I must admit that I had not viewed the case or its result as discrimination against Phillips, but rather as a possible violation of his civil liberties. The key, at least in my mind, was whether an appropriate accommodation could be found to protect his religious freedom, but which would not harm the couple who sought his services. The woman on the plane, however, made a powerful argument that “the baker” (Phillips) didn’t have any problem with members of the LGBT community and did not mean to harm anyone since he would have been happy to help the couple with anything else, so that the lawsuit and ruling in the case were targeting, i.e. discriminating, against him based on his religion. The man said that is a terrible situation and asked if she knew why the couple didn’t just go to a different bakery. He explained that if it had been him and his partner they might have been offended, but would have respected Phillips religion and gone elsewhere for their cake.

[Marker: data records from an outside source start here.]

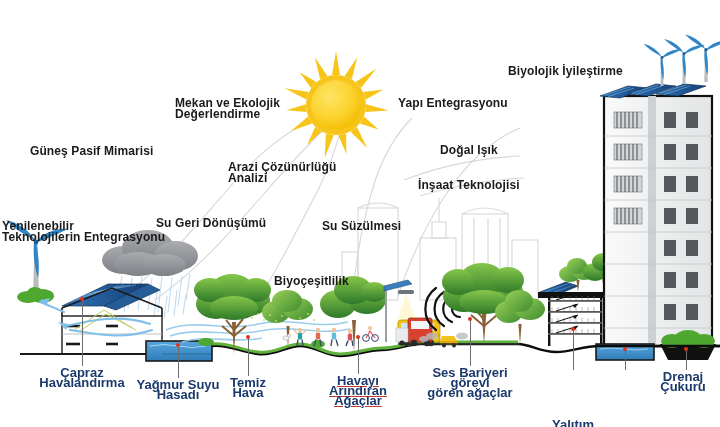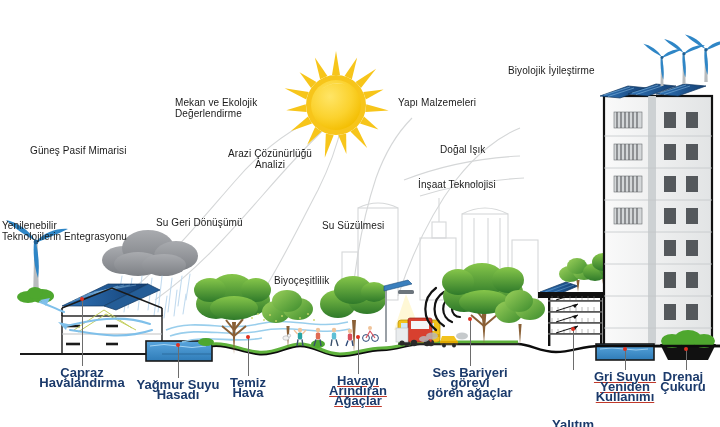"Biyolojik İyileştirme" .lbl { font-size: 10px -> 12px; font-weight: 400 -> 700 }
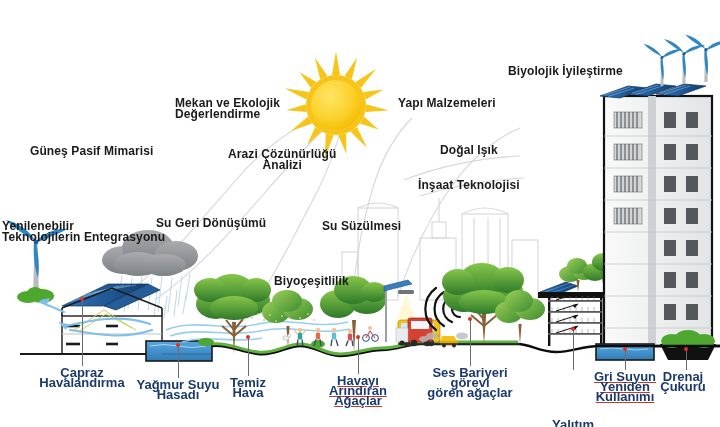"Yapı Malzemeleri" div.lbl { text: Malzemeleri -> Entegrasyonu }
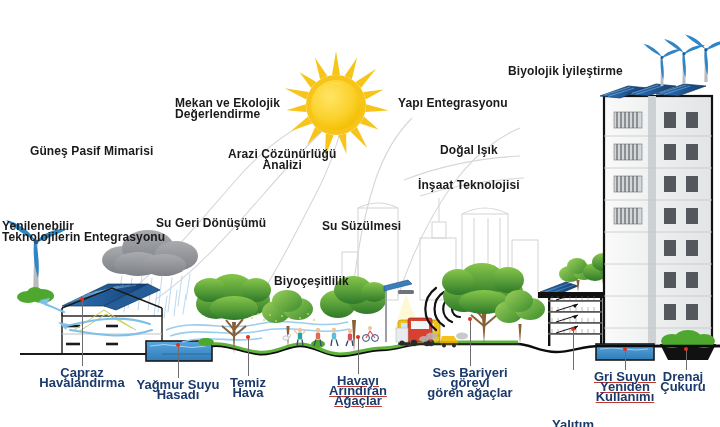"Arazi Çözünürlüğü" div.lbl { text-align: center -> none; top: 149px -> 162px }
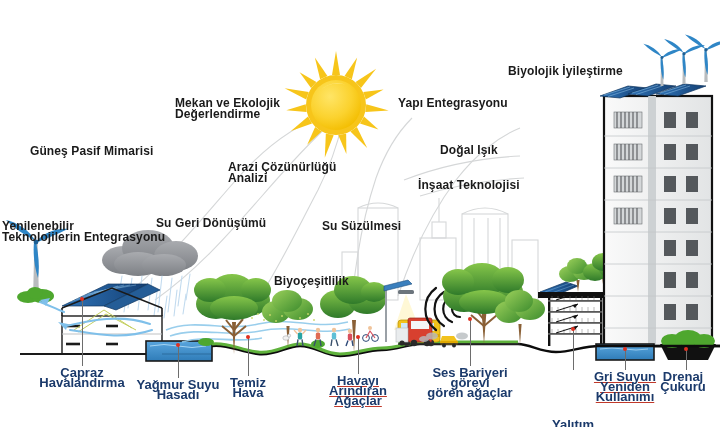"Gri Suyun" div.blbl { html: <div>Gri Suyun Yeniden Kullanımı</div> -> none }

I finally chimed in and introduced myself as someone with a bit of background in the area. I thanked them both for having such a calm and thoughtful conversation and explained that it would be wonderful if more people could share and empathize with people on both sides of the debate as they each had done. I suggested that good “religion” laws are not a problem, but that some states have been trying to pass laws targeting members of the LGBT community and those are a problem. I also explained that these laws have been struck down by a court in Mississippi and are likely to be struck down in North Carolina and elsewhere when they arise. I suggested that “good” religious freedom laws protect many people from government substantially interfering with their religion.
I also suggested that perhaps both the “baker” (Jack Phillips) and the same-sex couple for whom he refused to make a wedding cake faced discrimination. The couple went to a shop for a wedding cake and they were discriminated against based on their marriage and sexual orientation. Phillips’ sincere religious belief did not minimize the pain of that discrimination. Yet, Phillips himself was the victim of a system that forced him to violate his religious tenets or stop making wedding cakes, which is a major way in which his bakery supported itself. The fact that he could make other cakes would not lessen his pain either. I suggested that the best thing would be to have strong laws protecting members of the LGBT community and strong laws protecting religious freedom, but that even then what to do about small family owned businesses was tough because they serve the general public. The ideal would be for people to just leave these sorts of businesses alone and not sue unless they discriminate against gay patrons or same-sex couples more generally, but I explained that is not likely to happen in today’s climate with both sides seeking out “test cases.”
I thanked them for their thoughtfulness and said the best hope moving forward is good people like them having rational empathetic discussion that can allow us to build bridges. I gave them each a business card and walked off the plane with a sense of hope that the middle may yet find it’s voice.